BEGIN EXERCISE DATA
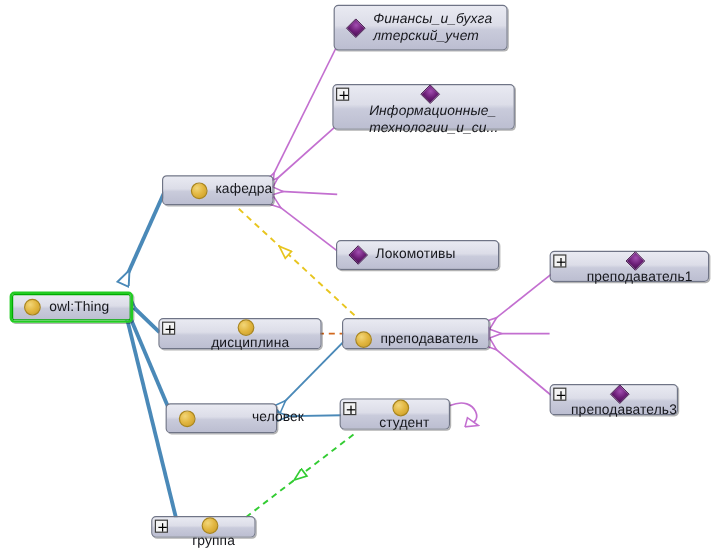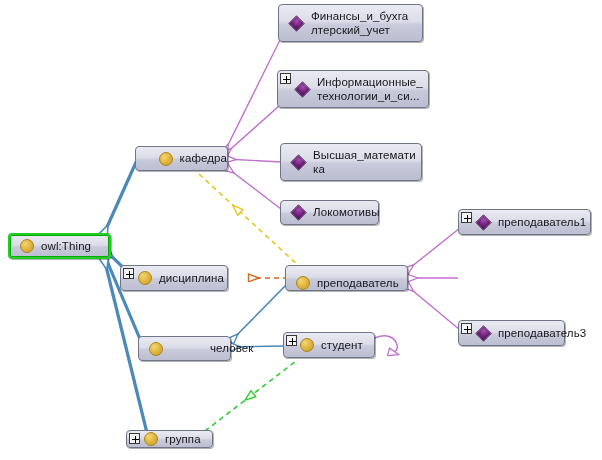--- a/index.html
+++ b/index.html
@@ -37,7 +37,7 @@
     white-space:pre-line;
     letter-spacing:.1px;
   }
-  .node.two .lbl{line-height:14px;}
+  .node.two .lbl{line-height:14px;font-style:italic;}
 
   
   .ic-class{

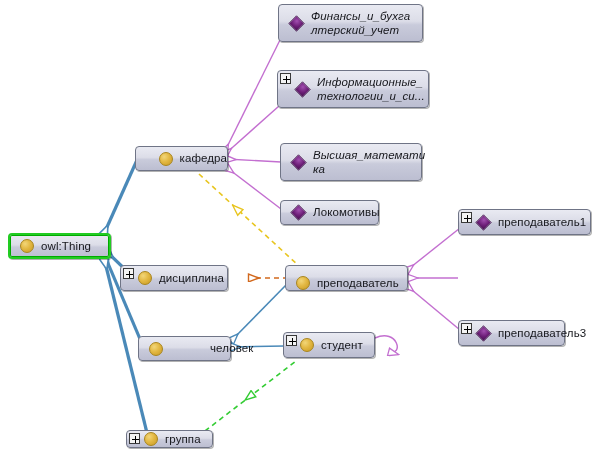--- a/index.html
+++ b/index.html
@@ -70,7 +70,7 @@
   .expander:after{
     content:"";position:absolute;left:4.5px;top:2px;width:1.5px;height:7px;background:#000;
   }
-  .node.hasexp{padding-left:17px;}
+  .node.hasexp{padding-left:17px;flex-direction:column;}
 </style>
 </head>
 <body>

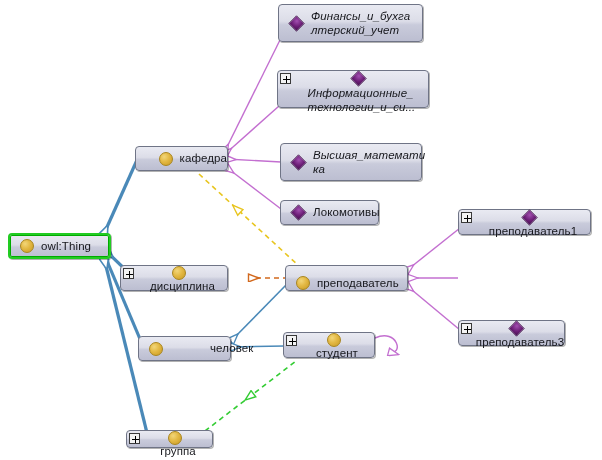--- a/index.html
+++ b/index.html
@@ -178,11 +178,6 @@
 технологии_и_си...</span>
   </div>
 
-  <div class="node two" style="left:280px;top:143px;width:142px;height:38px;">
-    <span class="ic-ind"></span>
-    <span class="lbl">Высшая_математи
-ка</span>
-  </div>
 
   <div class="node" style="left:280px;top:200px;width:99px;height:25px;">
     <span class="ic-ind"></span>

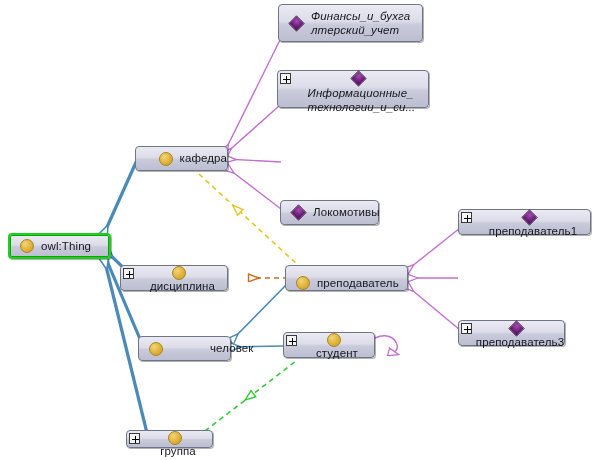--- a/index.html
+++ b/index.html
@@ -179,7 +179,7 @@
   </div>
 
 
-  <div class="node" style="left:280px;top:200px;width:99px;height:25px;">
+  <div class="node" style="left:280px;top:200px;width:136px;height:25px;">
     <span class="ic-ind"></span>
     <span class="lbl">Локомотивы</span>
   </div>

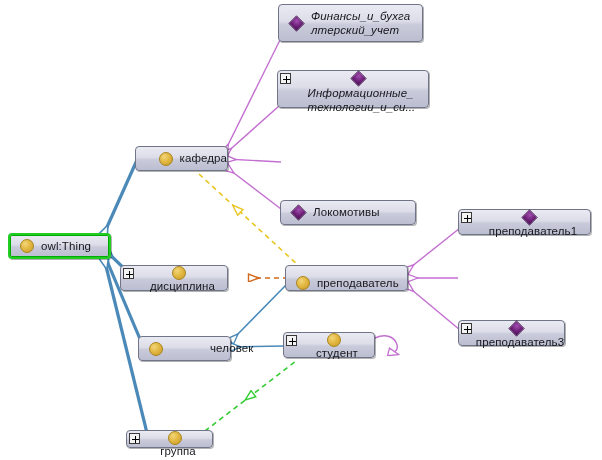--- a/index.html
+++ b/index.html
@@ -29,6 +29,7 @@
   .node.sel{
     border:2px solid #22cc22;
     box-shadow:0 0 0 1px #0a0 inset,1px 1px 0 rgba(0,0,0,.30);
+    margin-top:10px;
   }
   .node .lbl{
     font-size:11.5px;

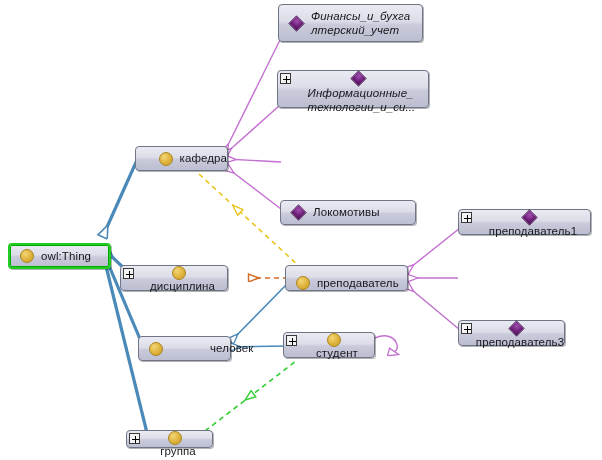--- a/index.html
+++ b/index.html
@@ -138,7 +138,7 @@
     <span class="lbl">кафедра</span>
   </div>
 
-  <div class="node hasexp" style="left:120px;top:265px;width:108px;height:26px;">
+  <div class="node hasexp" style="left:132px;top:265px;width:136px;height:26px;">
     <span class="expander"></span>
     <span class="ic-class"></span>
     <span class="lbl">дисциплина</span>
END EXERCISE DATA
BEGIN EXERCISE DATA
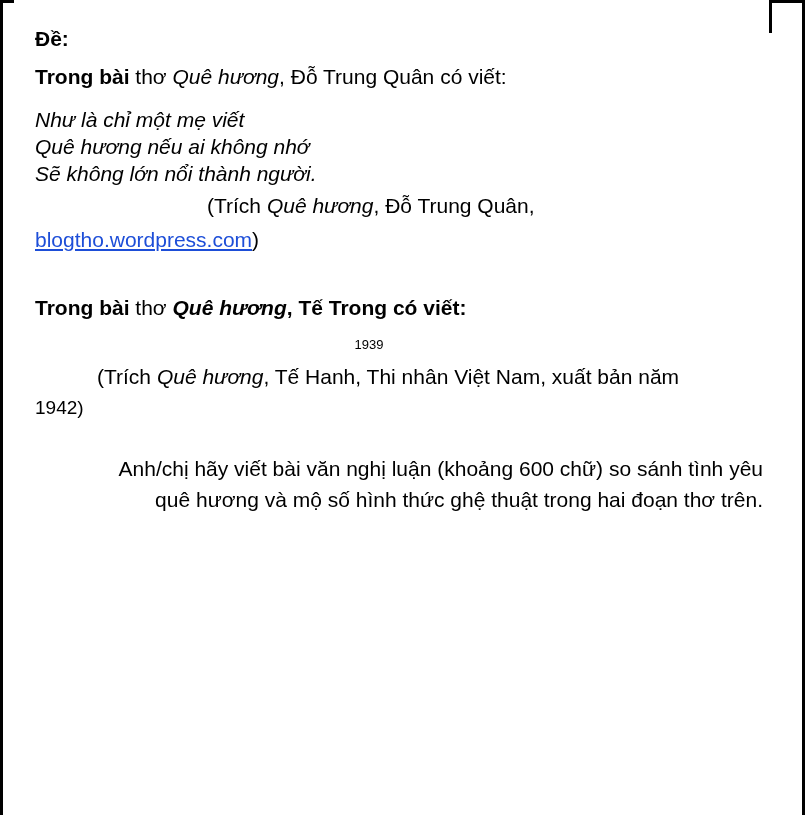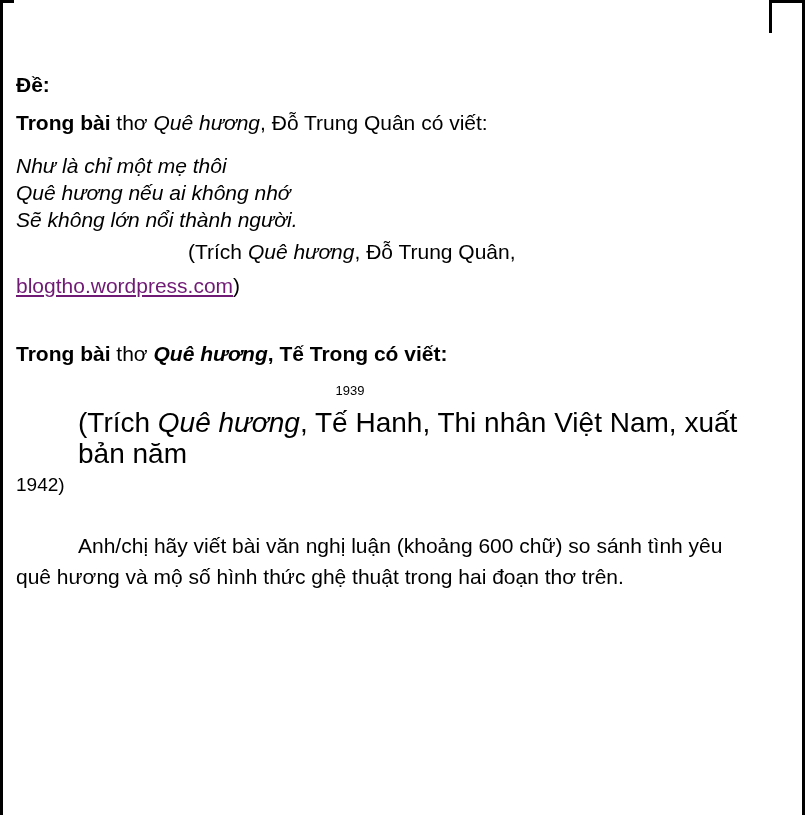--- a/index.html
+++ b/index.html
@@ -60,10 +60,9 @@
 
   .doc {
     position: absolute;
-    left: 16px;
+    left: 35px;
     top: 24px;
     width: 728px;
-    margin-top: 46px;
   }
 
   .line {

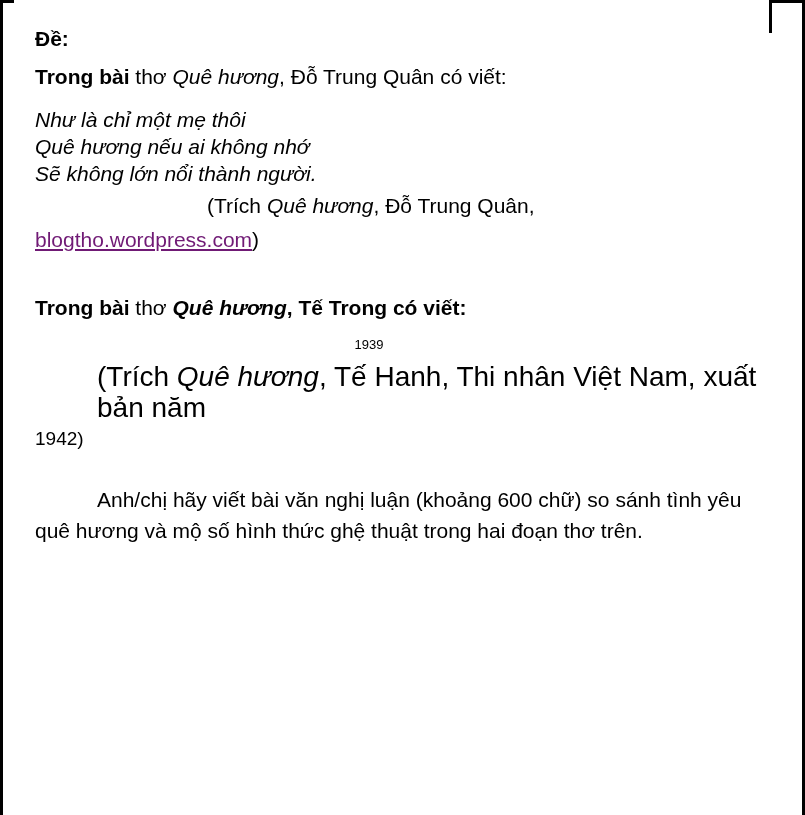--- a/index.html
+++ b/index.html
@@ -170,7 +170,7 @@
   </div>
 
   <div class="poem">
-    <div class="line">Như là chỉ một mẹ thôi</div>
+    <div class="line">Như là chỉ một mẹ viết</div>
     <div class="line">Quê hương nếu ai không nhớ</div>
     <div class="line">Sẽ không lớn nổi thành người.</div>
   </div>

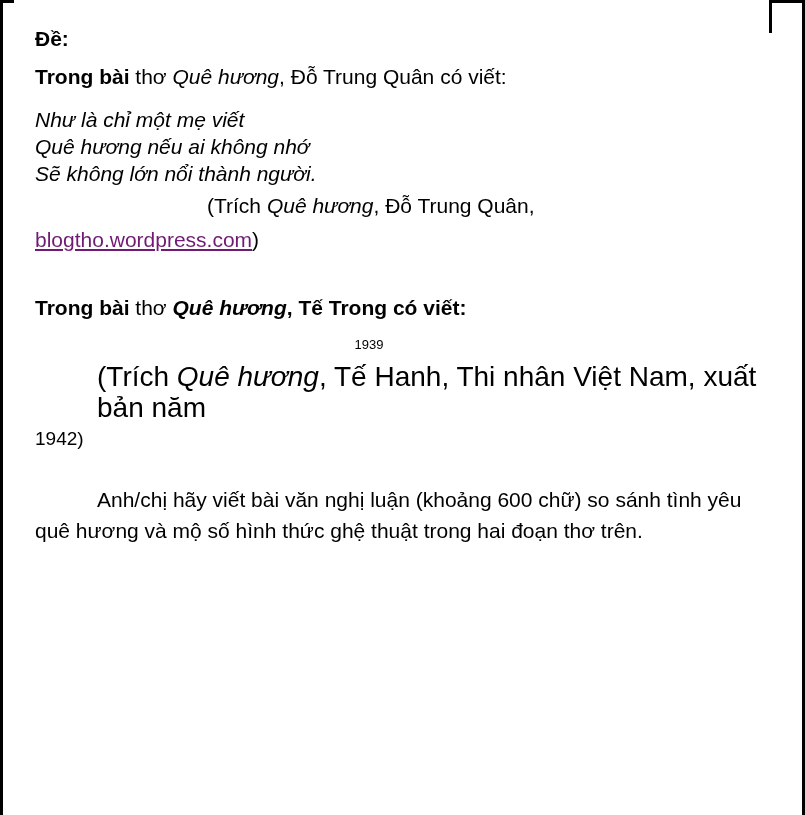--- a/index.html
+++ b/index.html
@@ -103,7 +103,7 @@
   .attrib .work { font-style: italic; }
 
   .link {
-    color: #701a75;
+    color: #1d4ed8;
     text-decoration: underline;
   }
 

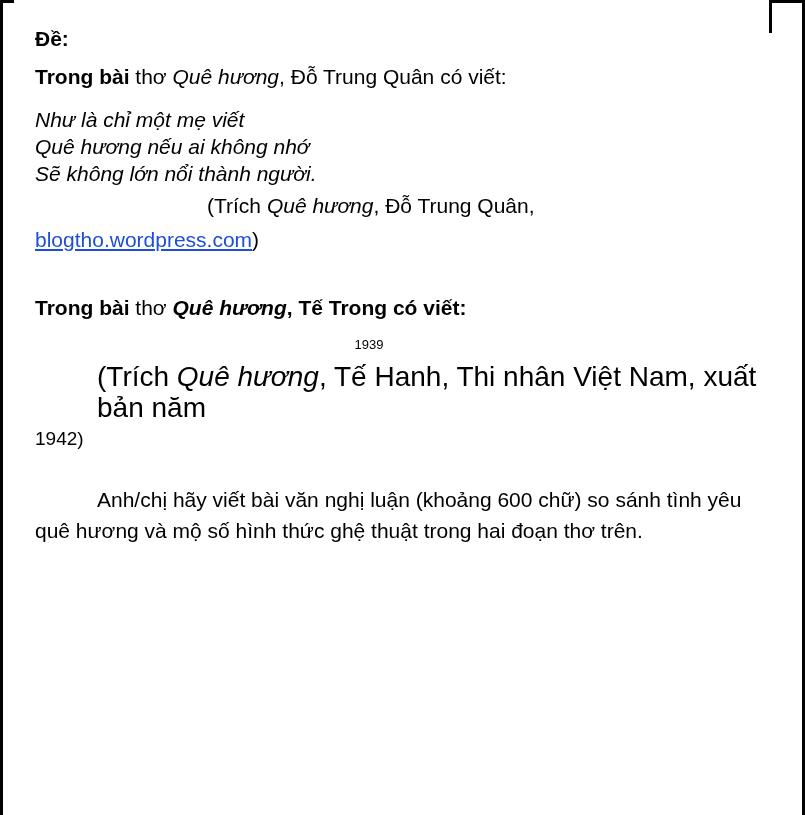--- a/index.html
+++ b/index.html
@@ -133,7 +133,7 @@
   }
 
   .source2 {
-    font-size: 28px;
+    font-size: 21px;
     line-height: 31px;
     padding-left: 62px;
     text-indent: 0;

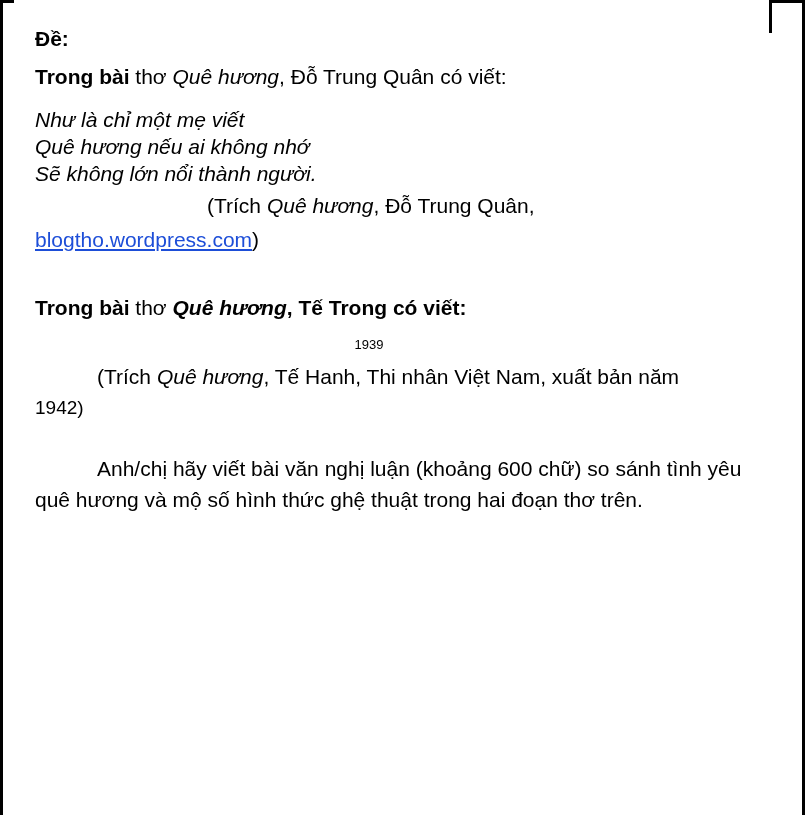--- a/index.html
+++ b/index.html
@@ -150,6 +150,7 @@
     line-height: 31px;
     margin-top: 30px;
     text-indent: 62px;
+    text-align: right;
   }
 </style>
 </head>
END EXERCISE DATA
ABOUT THIS TASK
Every line of the data above that contains the word "italic" should be counted; please give the total alone.

TASK SOLUTION
2